─── DATA EXTRACTS

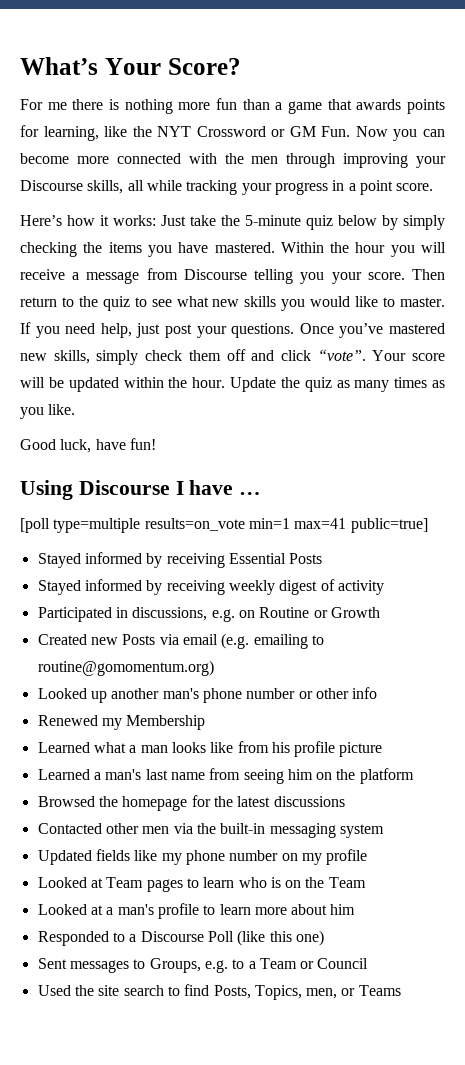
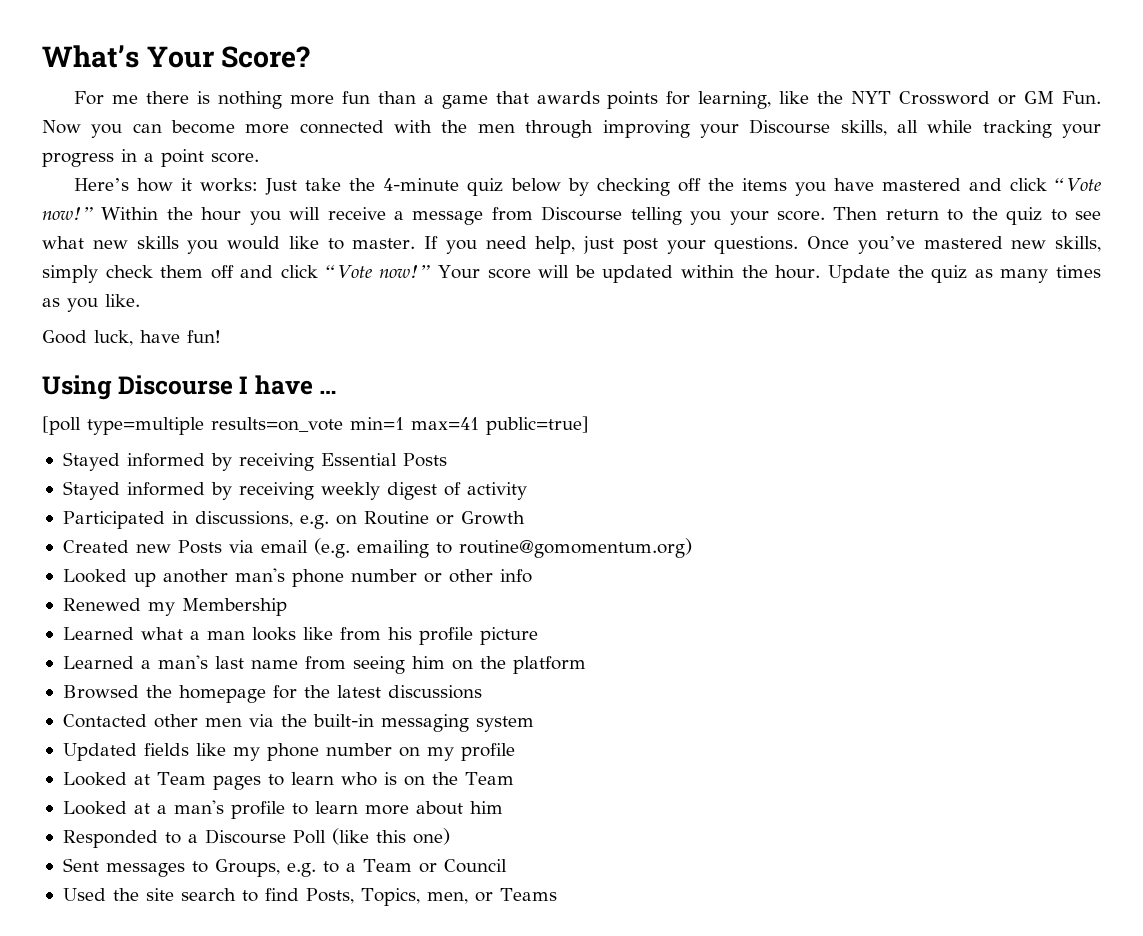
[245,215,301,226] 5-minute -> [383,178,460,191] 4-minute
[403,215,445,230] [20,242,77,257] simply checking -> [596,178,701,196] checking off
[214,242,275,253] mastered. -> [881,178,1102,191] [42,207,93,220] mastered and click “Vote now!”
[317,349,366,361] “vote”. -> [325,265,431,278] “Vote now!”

──────
─── DATA EXTRACTS

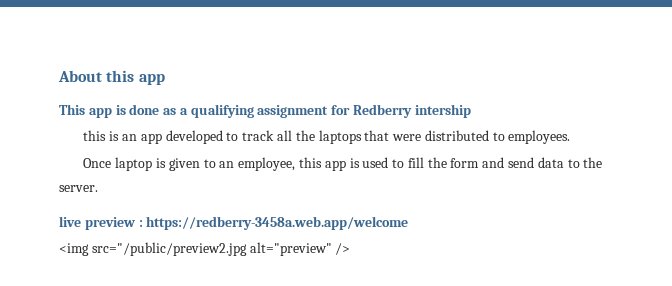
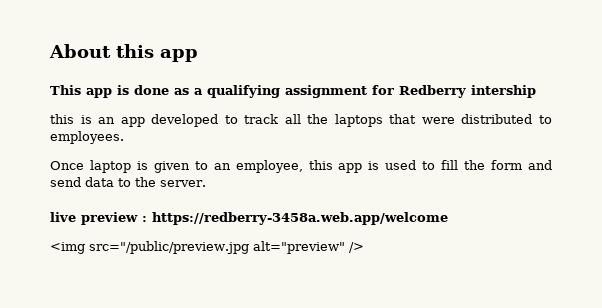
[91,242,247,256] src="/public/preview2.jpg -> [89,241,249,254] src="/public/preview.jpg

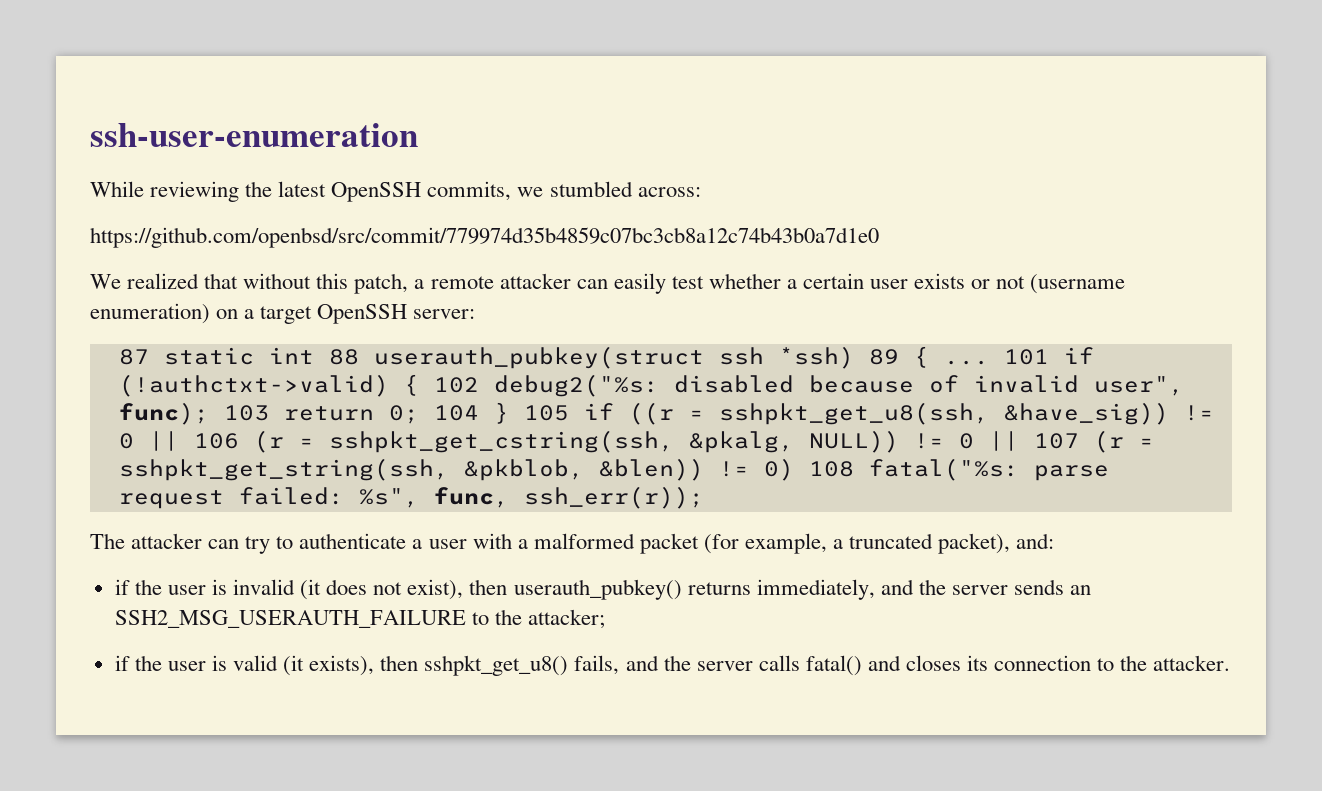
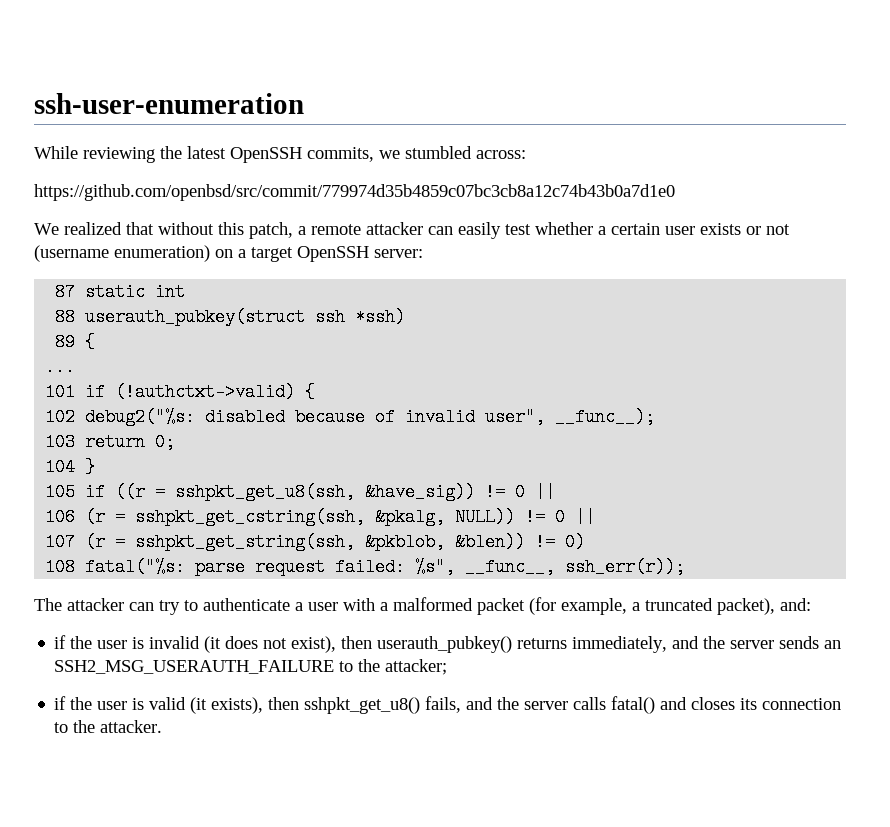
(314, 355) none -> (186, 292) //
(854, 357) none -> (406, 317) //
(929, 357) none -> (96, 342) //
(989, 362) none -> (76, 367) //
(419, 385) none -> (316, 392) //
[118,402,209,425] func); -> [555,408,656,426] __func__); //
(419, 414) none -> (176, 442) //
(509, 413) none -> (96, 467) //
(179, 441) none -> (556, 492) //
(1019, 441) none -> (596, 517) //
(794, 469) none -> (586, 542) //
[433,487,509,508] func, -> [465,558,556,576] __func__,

──────
─── DATA EXTRACTS

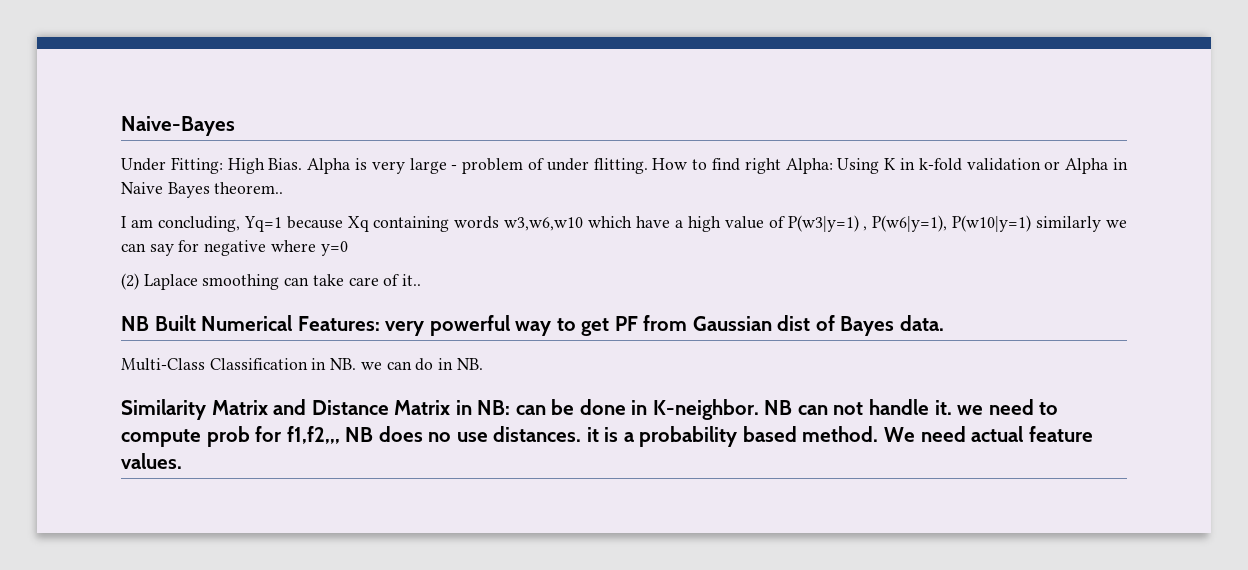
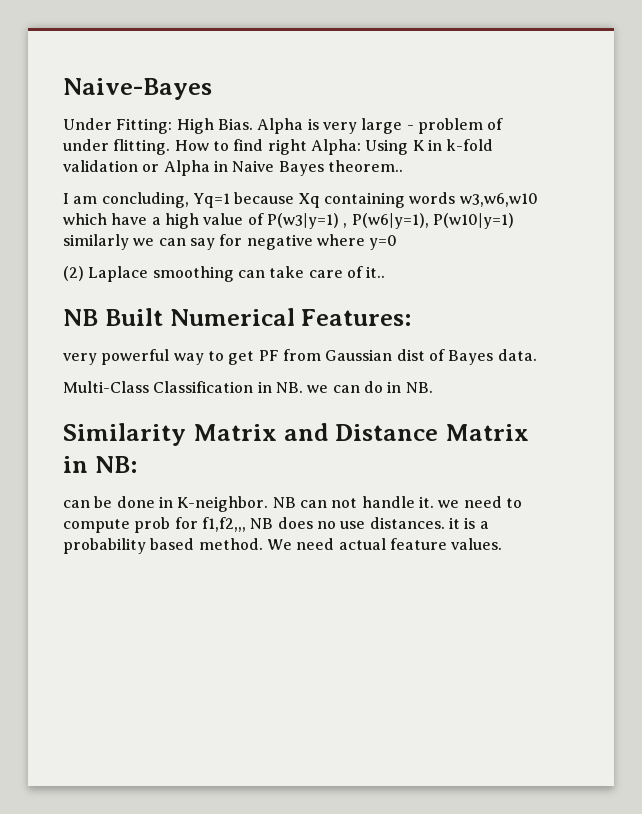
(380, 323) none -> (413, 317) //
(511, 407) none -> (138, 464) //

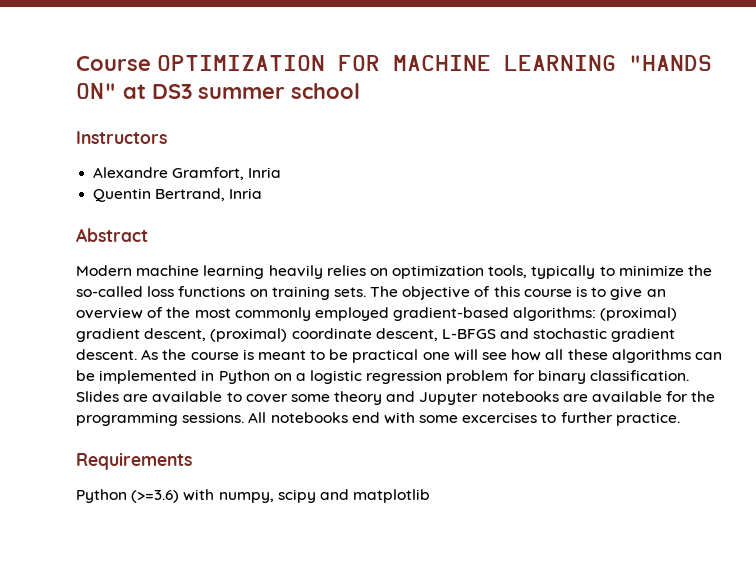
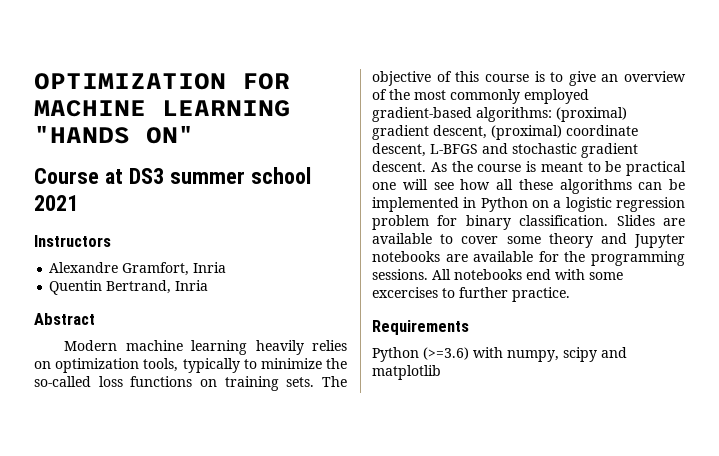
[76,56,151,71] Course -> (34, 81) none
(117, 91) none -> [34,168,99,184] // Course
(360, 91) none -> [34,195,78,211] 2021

──────

■ REQUIRED ACTION
Would you output, from the records above, exactly the run of lines that starts at the line containing "[76,56,151,71] Course -> (34, 81) none" and ends at the line containing "(360, 91) none -> [34,195,78,211] 2021", and only that run?

■ OUTPUT BELOW
[76,56,151,71] Course -> (34, 81) none
(117, 91) none -> [34,168,99,184] // Course
(360, 91) none -> [34,195,78,211] 2021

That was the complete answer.